Portfolio evaluation and feedback may be solicited, iterative, open to specified group(s), or incorporated into a workflow, and could be either structured or unstructured.

User Stories

Presentation Feedback & Evaluation

  • Jane Student has completed one page of her portfolio presentation, and would like feedback from her instructor as to whether or not it is on track. She selects feedback is requested.
  • Joe Instructor receives an email notificationand review's Jane's work. She seems to need a  lot of guidance, so he provides inline comments explaining where she needs more work.
  • Jane Student receives an email notification, reads the inline feedback, and proceeds to complete her work. She marks the work as locked and completed.
  • Joe Instructor receives an email notification and reviews Jane's work. It is much improved, and adds an Unstructured Global Evaluation before marking his evaluation is complete.
  • Fred Advisor receives an email notification and reviews Janes work and Joe's evaluation comments. He fills out a Structured Evaluation form and then marks his evaluation as complete.
  • Jane Student now receives notification that her work has been evaluated. She reads both evaluations.

Functional Details

Both Feedback and Evaluations can be defined as one of the following types:

  • Structured Feedback/Evaluation
  • Unstructured Global Feedback/Evaluation
  • Unstructured Inline Feedback/Evaluation

Structured Feedback/Evaluation leverages a Structured Data Widget (e.g. form) as it's basic building block (also used in presentation and workflow pages).

Unstructured Global Feedback/Evaluation leverages a framework as the "Reflect anywhere" , using a "relates-to" attribute attachable to all Sakai objects.

Unstructured Inline Feedback/Evaluation may leverage a framework such as is used by Etherpad.

All feedback and evaluations will employ an optional notification mechanism (e.g. email) to alert students of new feedback/evaluations and to alert evaluations of content that is ready for evaluation.

Evaluations may optionally be "blind", where the evaluator does not know the student's identity.

Evaluations may optionally be "hidden", where the student cannot read the evaluation until released to the student.

Multiple Evaluations may optionally be configured, where one evaluation is handed off to another evaluator (and so on), until the last evaluator completes the evaluation process.

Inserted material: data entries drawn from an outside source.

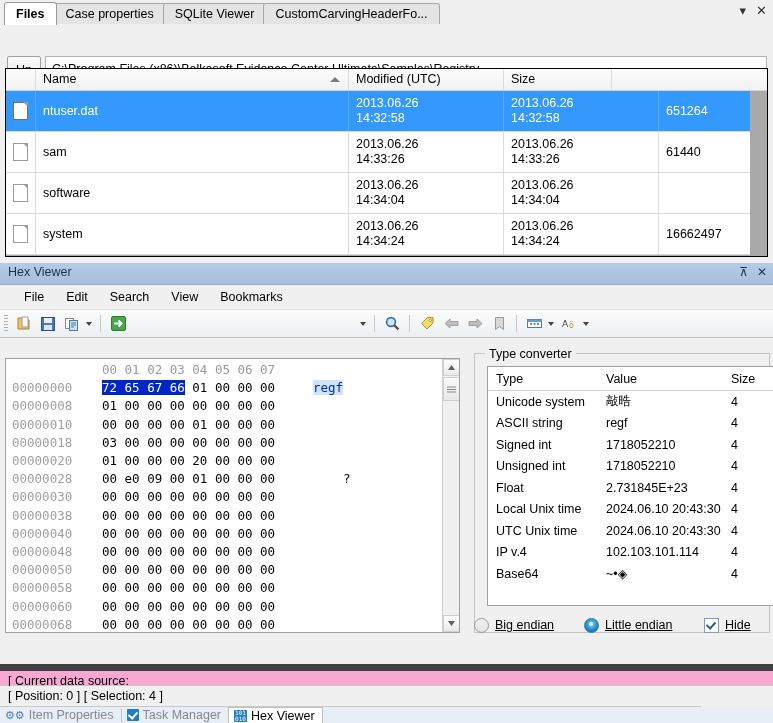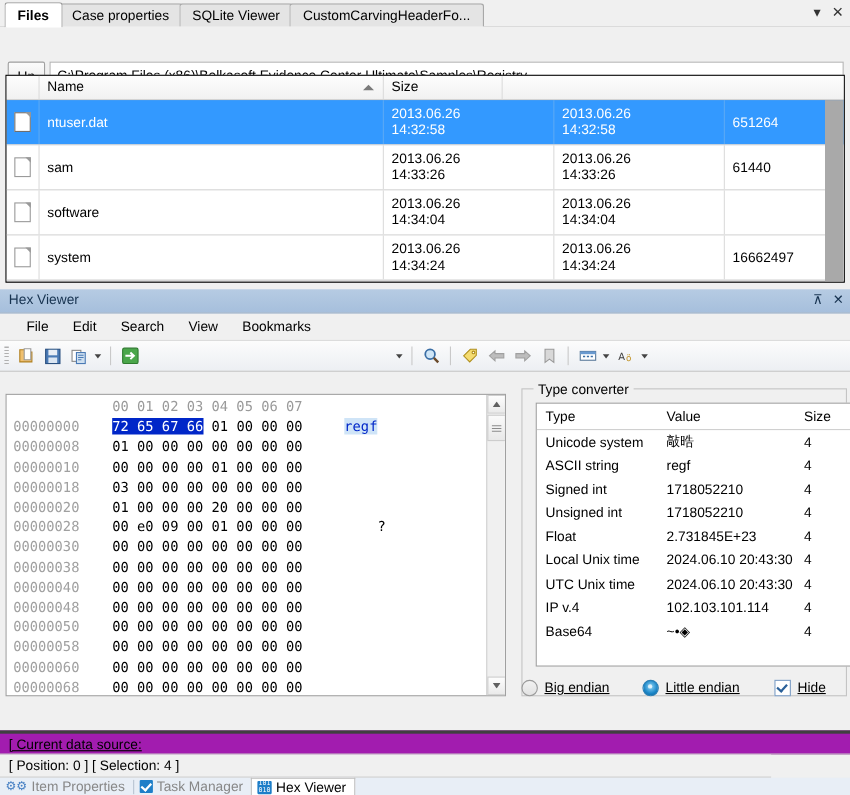--- a/index.html
+++ b/index.html
@@ -201,6 +201,7 @@
         <span>Name</span>
         <span class="sortarrow"></span>
       </div>
+      <div class="hc h-mod">Modified (UTC)</div>
       <div class="hc h-size">Size</div>
     </div>
     <div class="fl-body" id="fl-body">

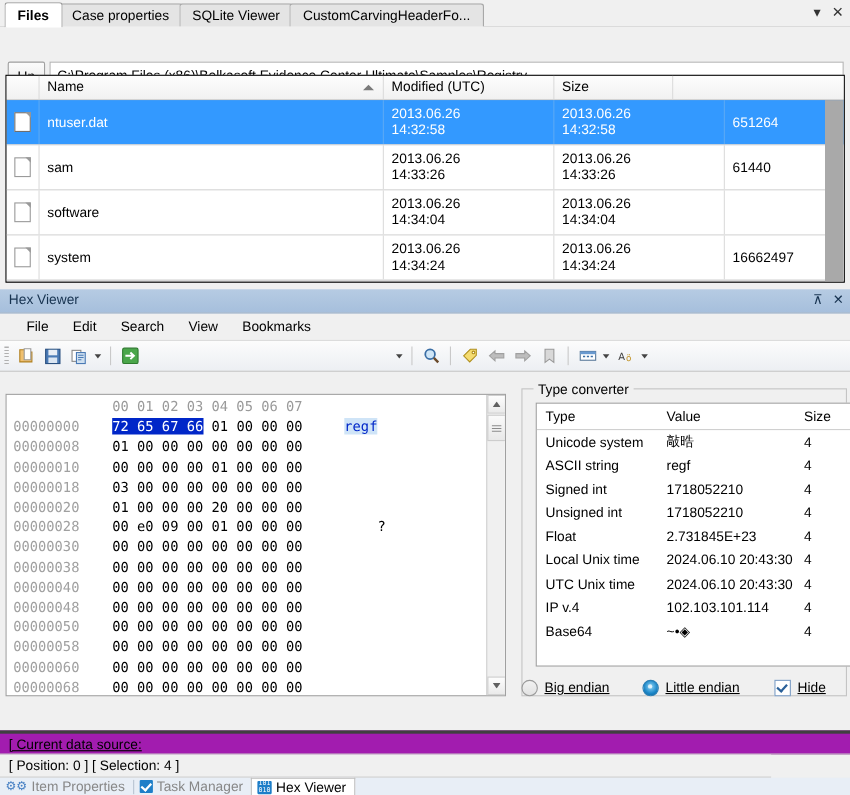--- a/index.html
+++ b/index.html
@@ -151,8 +151,8 @@
 
   
   .status1{position:absolute;left:0;top:664px;width:773px;height:22px;
-    background:#a21caf;border-top:3px solid #404040;border-bottom:1px solid #c8c8c8;
-    box-sizing:border-box;font-size:12.5px;line-height:21px;padding-left:8px;text-decoration:underline;}
+    background:#f9a8d4;border-top:7px solid #404040;border-bottom:1px solid #c8c8c8;
+    box-sizing:border-box;font-size:12.5px;line-height:21px;padding-left:8px;}
   .status2{position:absolute;left:0;top:686px;width:701px;height:21px;
     background:#f0f0f0;border-bottom:1px solid #c8c8c8;box-sizing:border-box;
     font-size:12.5px;line-height:20px;padding-left:8px;}

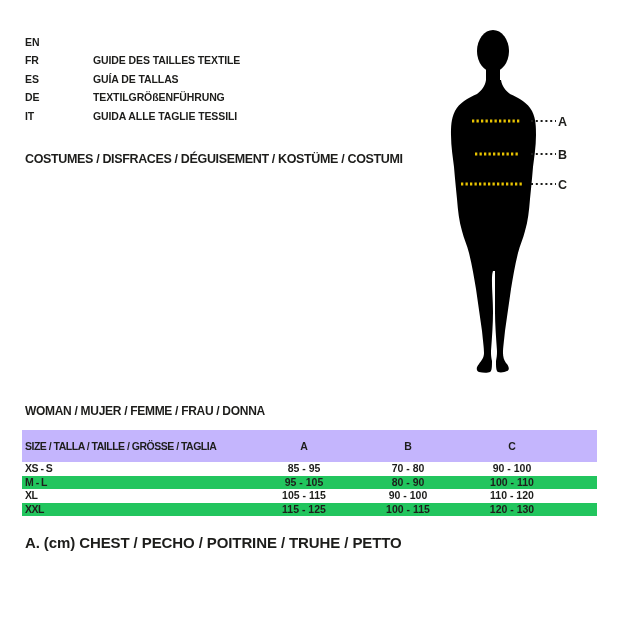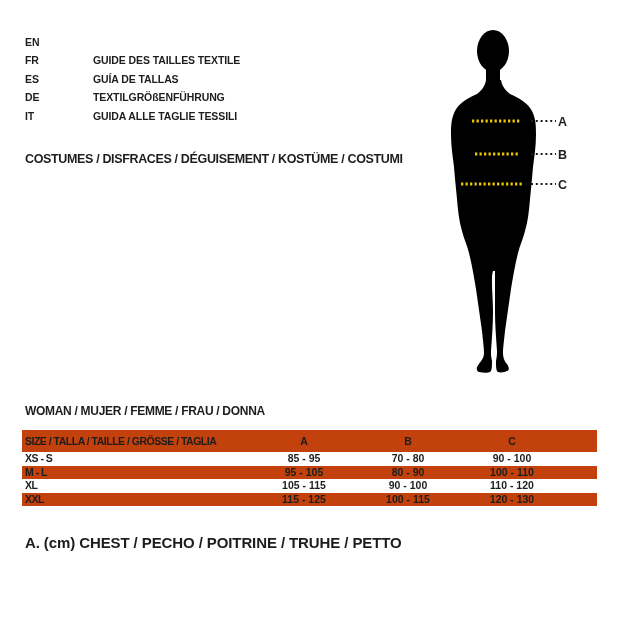--- a/index.html
+++ b/index.html
@@ -45,7 +45,7 @@
     padding:0;font-weight:bold;text-align:center;line-height:13.6px;height:13.6px;
     overflow:hidden;white-space:nowrap;
   }
-  table.size-table thead th{background:#c2410c;height:22px;line-height:14.5px;}
+  table.size-table thead th{background:#c4b5fd;height:32px;line-height:14.5px;}
   table.size-table .left{text-align:left;padding-left:3px;letter-spacing:-0.5px;}
   table.size-table tbody tr.alt{background:#c2410c;}
   

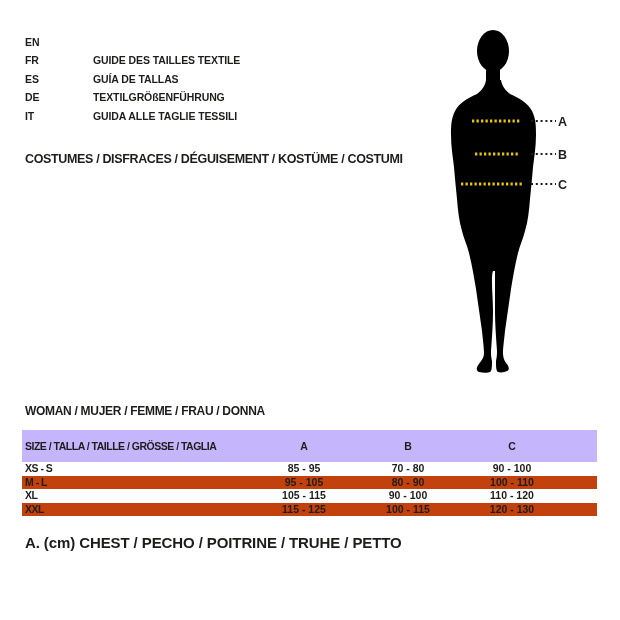--- a/index.html
+++ b/index.html
@@ -47,7 +47,7 @@
   }
   table.size-table thead th{background:#c4b5fd;height:32px;line-height:14.5px;}
   table.size-table .left{text-align:left;padding-left:3px;letter-spacing:-0.5px;}
-  table.size-table tbody tr.alt{background:#c2410c;}
+  table.size-table tbody tr.alt{background:#22c55e;}
   
   .notes{position:absolute;left:25px;top:534px;}
   .note-line{font-size:15px;font-weight:bold;letter-spacing:-0.1px;line-height:18.2px;white-space:nowrap;}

Configuring Evaluation and Feedback decision trees must balance flexibility against undo complexity. One approach would be to define a Evaluation and Feedback "Template" with presets for the following options:

  • Feedback Type(s): [Structured | Unstructured-Global | Unstructured-Inline ]
  • Evaluation Type(s): [Structured | Unstructured-Global | Unstructured-Inline ]
  • Student Notification of Feedback: [ opt-in | opt-out ] [ email | SMS | ... ]
  • Evaluator Notification of Content: [ opt-in | opt-out ] [ email | SMS | ...]
  • Student option to solicit feedback: [ from none | from all | from specified groups ]
  • Student option to receive feedback: [ from none | from all | from specified groups ]
  • Blind Evaluation: [ true | false ]
  • Hidden Evaluation: [ true | false ]
  • Evaluations: [ from none | from specified user | from specified groups | multiple (ordered list) ]

Diagrams & Mockups

This diagram describes the workflow for evaluations and feedback:

Implementation Details

  • How to implement structured rich-text feedback and evaluations -- especially when integrated with structured form widgets (rich text widget within a rich-text page doesn't make much sense). Note same problem as noted for structured rich-text feedback and reflections.